### About this task
Lines to return, exactly: from the line with "MLS (multi layer" to the line with "color: #7f1d1d ->" in the entries below, both included.

Data supplied Block Start

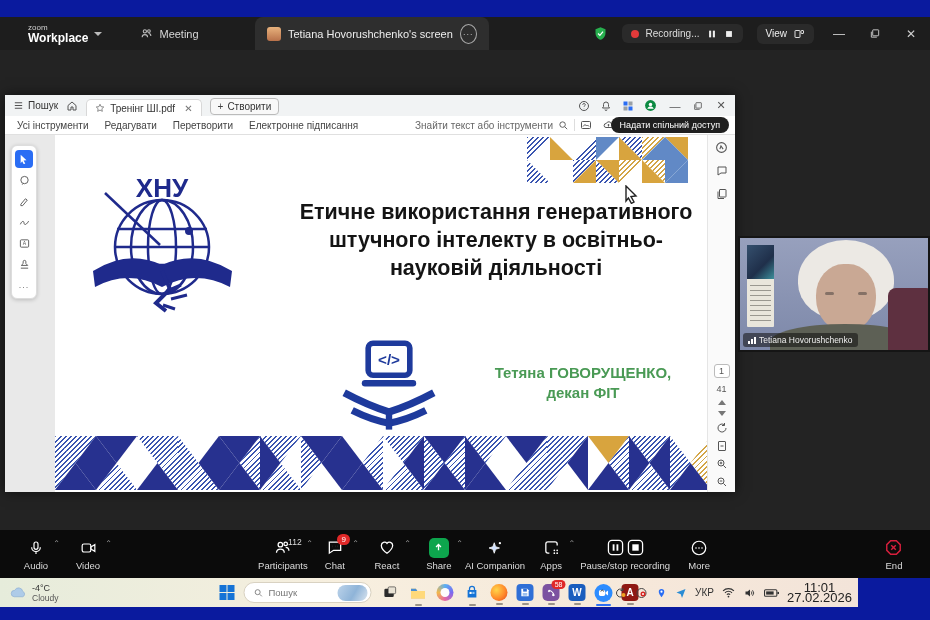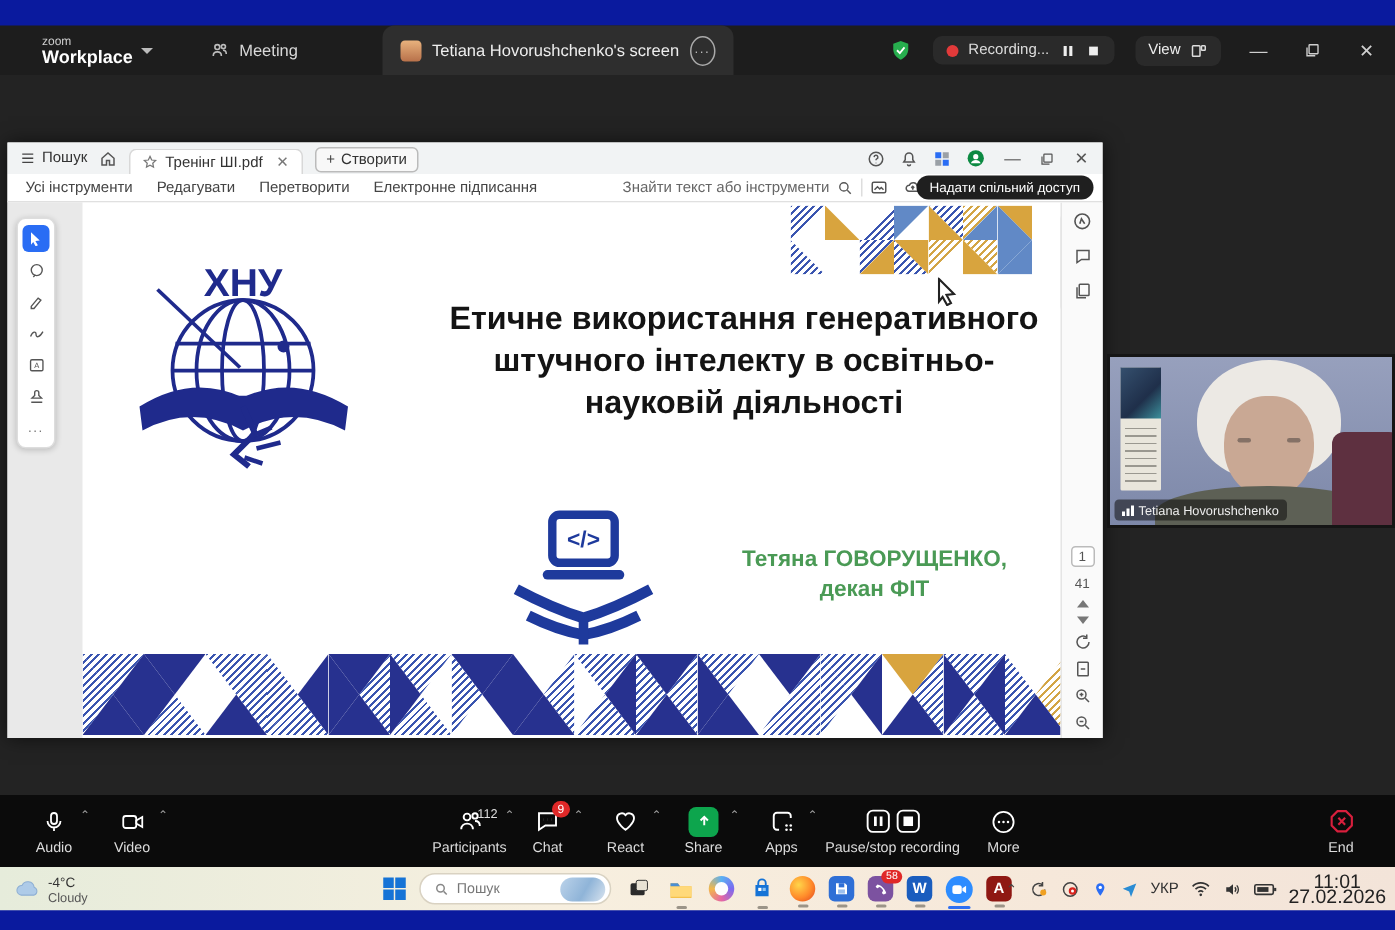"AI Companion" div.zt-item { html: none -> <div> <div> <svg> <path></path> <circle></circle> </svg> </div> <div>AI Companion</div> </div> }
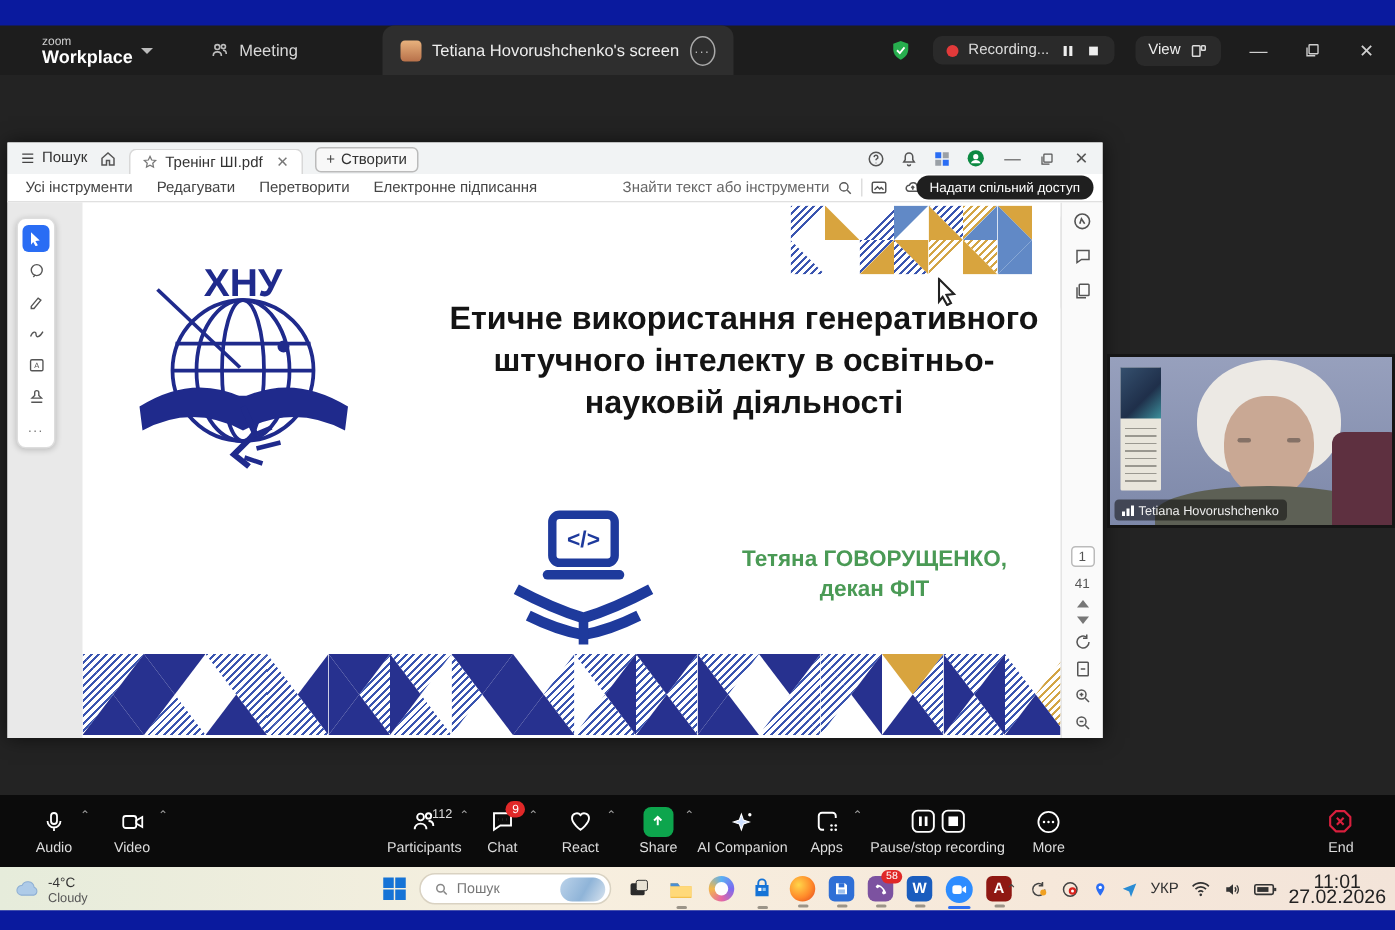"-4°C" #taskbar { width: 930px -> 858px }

Data supplied Block End
Data supplied Block Start

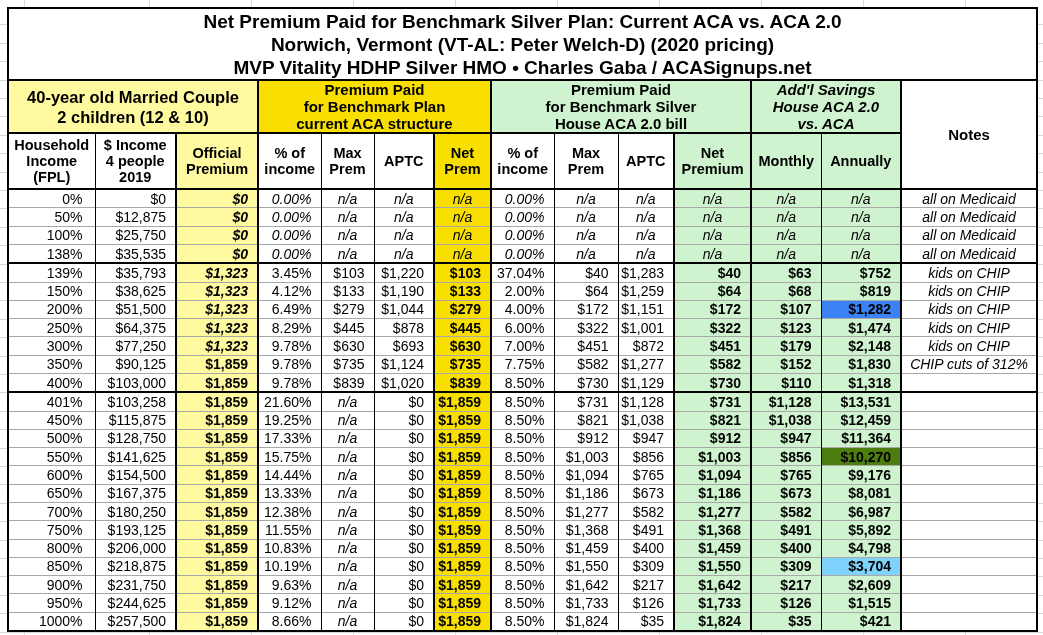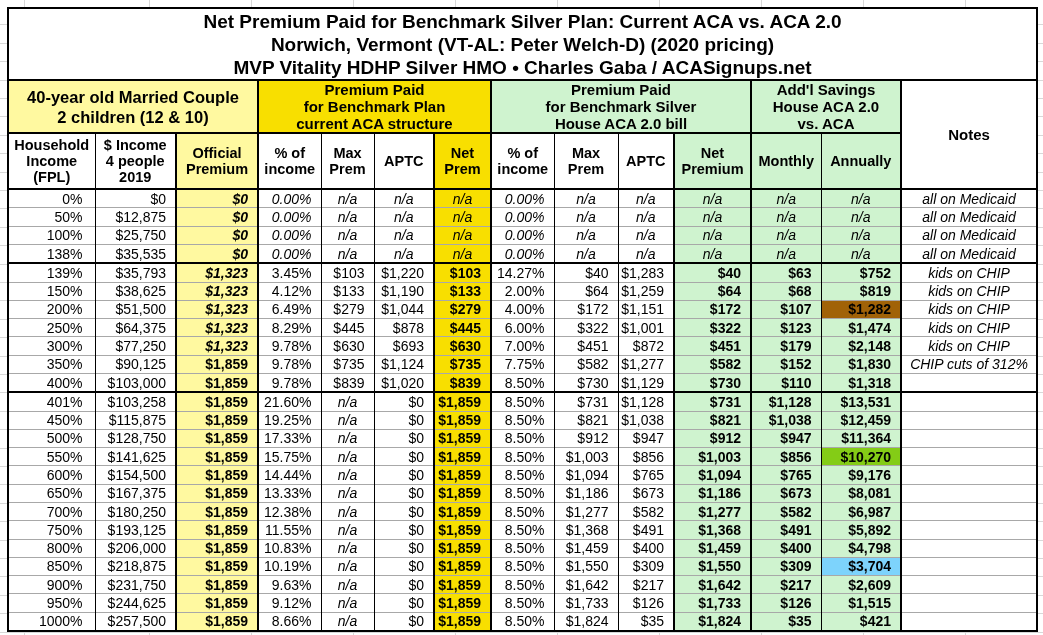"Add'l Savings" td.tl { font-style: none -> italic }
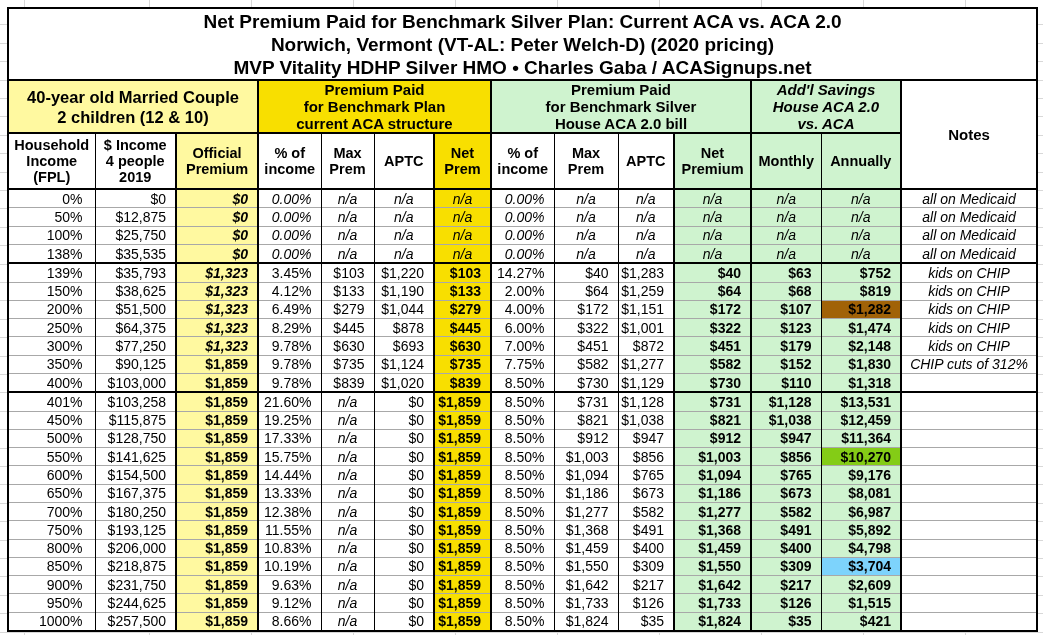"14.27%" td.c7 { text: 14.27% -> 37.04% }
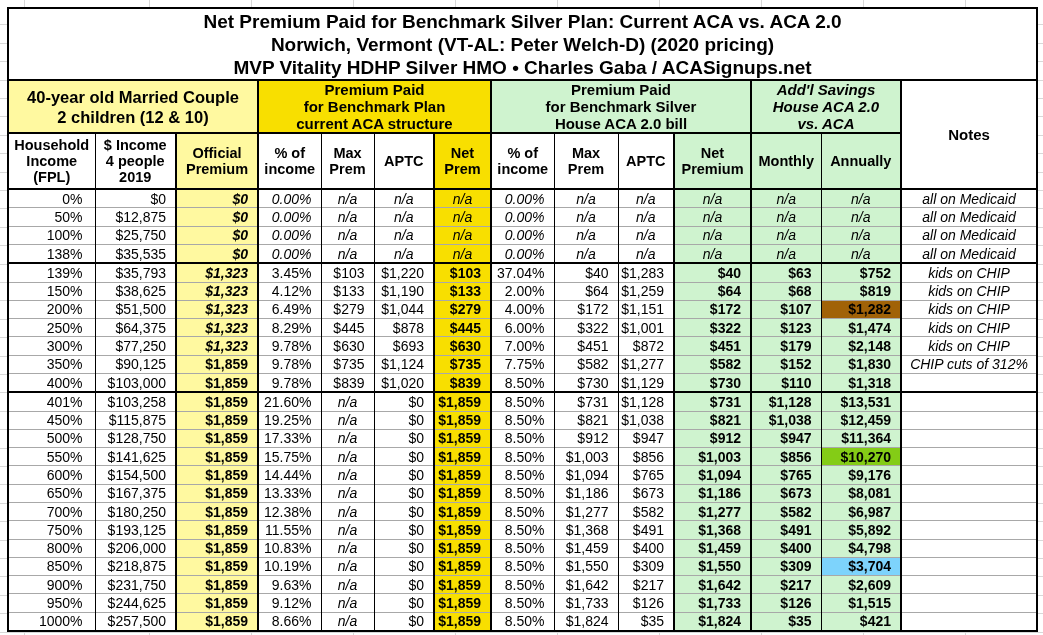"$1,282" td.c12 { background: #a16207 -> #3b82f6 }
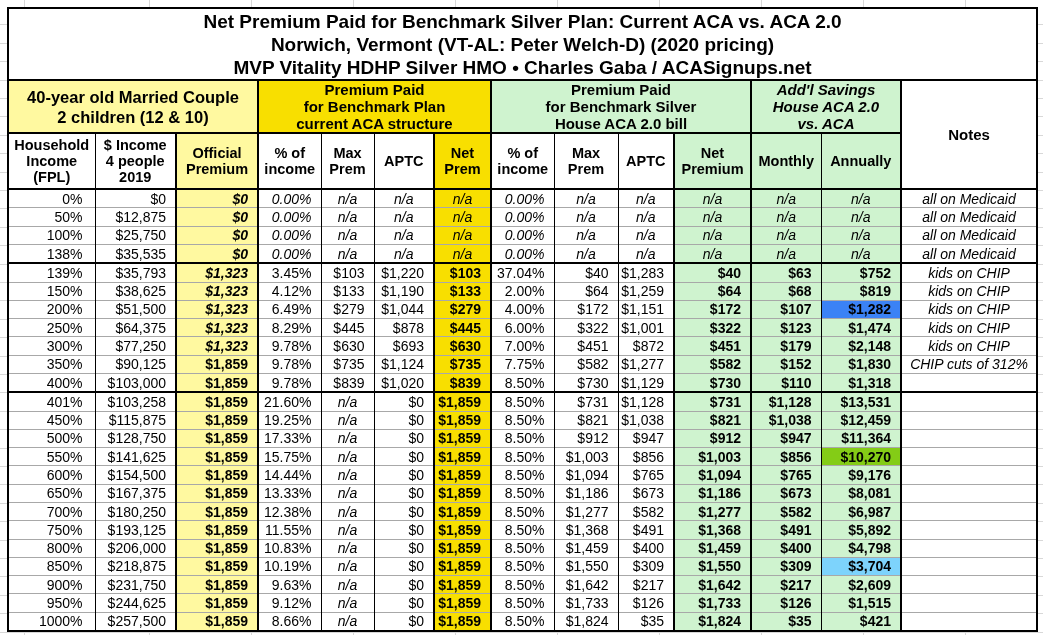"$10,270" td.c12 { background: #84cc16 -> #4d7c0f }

Data supplied Block End
Data supplied Block Start

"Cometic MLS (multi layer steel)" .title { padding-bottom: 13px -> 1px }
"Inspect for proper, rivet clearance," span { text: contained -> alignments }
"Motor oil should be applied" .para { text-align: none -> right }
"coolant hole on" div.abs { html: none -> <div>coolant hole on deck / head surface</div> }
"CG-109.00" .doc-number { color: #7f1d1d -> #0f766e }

Data supplied Block End

### Exercise answer
"Cometic MLS (multi layer steel)" .title { padding-bottom: 13px -> 1px }
"Inspect for proper, rivet clearance," span { text: contained -> alignments }
"Motor oil should be applied" .para { text-align: none -> right }
"coolant hole on" div.abs { html: none -> <div>coolant hole on deck / head surface</div> }
"CG-109.00" .doc-number { color: #7f1d1d -> #0f766e }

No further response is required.